▶ _What you should do_
Go through the listing and pick out each line with the word "Magas" in it.

--- START ---

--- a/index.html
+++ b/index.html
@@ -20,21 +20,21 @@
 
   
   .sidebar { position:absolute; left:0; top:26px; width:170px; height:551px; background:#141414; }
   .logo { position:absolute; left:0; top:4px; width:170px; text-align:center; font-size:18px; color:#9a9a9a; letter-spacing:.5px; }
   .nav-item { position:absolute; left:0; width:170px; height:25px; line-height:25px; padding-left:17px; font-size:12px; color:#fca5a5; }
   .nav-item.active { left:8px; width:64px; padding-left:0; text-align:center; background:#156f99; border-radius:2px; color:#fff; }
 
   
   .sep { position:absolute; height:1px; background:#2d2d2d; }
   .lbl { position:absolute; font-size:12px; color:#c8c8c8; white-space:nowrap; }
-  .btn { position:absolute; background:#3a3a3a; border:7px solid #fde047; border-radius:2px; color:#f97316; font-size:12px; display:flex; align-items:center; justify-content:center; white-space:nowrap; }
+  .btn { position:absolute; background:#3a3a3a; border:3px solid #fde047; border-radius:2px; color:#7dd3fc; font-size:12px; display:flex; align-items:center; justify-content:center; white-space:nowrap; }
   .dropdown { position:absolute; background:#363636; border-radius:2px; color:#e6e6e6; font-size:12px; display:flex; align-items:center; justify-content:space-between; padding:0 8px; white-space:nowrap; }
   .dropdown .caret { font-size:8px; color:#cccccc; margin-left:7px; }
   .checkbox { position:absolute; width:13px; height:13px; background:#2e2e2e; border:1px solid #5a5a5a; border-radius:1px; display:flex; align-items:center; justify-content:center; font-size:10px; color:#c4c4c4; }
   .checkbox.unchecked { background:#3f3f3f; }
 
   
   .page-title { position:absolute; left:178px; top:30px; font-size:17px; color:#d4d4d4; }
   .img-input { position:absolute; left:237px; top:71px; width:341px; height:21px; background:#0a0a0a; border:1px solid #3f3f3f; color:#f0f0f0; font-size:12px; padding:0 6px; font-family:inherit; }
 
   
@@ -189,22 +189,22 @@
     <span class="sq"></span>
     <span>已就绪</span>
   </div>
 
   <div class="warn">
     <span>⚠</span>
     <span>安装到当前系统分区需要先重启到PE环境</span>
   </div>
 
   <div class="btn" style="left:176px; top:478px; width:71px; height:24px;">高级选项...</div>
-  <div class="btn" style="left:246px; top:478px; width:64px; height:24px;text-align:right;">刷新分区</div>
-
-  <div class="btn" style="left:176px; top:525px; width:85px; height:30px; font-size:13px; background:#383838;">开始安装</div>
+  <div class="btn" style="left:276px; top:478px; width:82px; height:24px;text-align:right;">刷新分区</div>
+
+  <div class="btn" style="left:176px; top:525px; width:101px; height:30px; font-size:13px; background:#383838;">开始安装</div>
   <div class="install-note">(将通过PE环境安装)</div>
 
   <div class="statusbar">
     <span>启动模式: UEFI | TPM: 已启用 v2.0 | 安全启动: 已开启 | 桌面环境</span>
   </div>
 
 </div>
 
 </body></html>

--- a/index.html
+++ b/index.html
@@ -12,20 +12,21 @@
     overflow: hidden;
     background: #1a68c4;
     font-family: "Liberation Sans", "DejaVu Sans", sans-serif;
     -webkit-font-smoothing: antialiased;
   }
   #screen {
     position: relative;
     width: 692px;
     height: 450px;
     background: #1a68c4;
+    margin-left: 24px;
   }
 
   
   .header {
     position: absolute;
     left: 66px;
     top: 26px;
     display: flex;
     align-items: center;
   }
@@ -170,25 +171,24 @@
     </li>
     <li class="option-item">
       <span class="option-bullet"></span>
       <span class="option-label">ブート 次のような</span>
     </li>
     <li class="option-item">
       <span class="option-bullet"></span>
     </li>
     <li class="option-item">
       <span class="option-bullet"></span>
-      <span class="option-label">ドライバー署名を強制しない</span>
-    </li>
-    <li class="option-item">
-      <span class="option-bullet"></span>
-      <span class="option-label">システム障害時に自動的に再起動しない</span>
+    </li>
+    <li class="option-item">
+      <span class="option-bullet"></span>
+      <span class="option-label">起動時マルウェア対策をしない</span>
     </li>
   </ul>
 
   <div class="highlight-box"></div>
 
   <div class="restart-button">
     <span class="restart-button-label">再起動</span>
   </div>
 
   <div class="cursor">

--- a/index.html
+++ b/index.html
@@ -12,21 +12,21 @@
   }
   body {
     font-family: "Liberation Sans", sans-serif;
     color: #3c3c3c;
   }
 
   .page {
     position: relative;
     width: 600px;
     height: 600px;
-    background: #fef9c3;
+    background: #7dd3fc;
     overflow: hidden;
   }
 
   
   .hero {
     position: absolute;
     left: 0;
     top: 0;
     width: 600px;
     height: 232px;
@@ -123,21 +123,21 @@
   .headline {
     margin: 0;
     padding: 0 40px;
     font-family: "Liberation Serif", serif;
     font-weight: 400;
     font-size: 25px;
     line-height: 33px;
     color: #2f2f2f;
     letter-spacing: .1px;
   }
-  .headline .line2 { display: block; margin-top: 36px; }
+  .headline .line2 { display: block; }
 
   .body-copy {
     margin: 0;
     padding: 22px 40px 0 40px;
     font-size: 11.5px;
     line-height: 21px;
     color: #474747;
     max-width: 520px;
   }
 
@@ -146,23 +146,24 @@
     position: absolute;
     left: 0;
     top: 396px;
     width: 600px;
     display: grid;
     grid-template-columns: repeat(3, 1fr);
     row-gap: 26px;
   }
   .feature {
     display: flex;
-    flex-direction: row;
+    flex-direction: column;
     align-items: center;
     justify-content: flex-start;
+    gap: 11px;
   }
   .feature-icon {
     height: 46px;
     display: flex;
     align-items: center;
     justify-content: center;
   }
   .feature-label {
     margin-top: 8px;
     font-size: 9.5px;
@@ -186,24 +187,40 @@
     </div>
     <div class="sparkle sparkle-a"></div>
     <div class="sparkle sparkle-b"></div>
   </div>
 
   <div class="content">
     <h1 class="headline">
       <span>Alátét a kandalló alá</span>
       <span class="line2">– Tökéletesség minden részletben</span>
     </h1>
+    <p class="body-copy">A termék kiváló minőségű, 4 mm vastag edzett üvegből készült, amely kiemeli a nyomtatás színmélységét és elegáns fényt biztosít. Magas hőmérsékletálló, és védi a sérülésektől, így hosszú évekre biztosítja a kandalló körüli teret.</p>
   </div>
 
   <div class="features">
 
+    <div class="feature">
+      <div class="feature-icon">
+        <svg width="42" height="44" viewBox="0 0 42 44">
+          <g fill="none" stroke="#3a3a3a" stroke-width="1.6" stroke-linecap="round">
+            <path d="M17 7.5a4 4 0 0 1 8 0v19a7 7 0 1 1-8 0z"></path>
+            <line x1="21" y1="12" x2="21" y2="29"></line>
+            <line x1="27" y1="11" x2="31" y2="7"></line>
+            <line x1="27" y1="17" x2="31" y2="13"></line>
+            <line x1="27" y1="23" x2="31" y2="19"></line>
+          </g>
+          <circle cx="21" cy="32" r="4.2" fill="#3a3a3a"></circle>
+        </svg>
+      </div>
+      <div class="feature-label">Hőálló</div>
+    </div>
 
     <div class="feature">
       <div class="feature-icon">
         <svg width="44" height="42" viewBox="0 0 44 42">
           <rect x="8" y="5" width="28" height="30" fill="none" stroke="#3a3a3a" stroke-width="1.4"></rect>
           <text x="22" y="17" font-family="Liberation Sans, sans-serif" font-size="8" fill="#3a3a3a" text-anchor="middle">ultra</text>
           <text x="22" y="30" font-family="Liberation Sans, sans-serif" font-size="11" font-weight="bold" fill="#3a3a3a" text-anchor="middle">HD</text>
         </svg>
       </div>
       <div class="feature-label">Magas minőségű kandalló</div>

--- END ---

▶ _Output of the task_
+    <p class="body-copy">A termék kiváló minőségű, 4 mm vastag edzett üvegből készült, amely kiemeli a nyomtatás színmélységét és elegáns fényt biztosít. Magas hőmérsékletálló, és védi a sérülésektől, így hosszú évekre biztosítja a kandalló körüli teret.</p>
       <div class="feature-label">Magas minőségű kandalló</div>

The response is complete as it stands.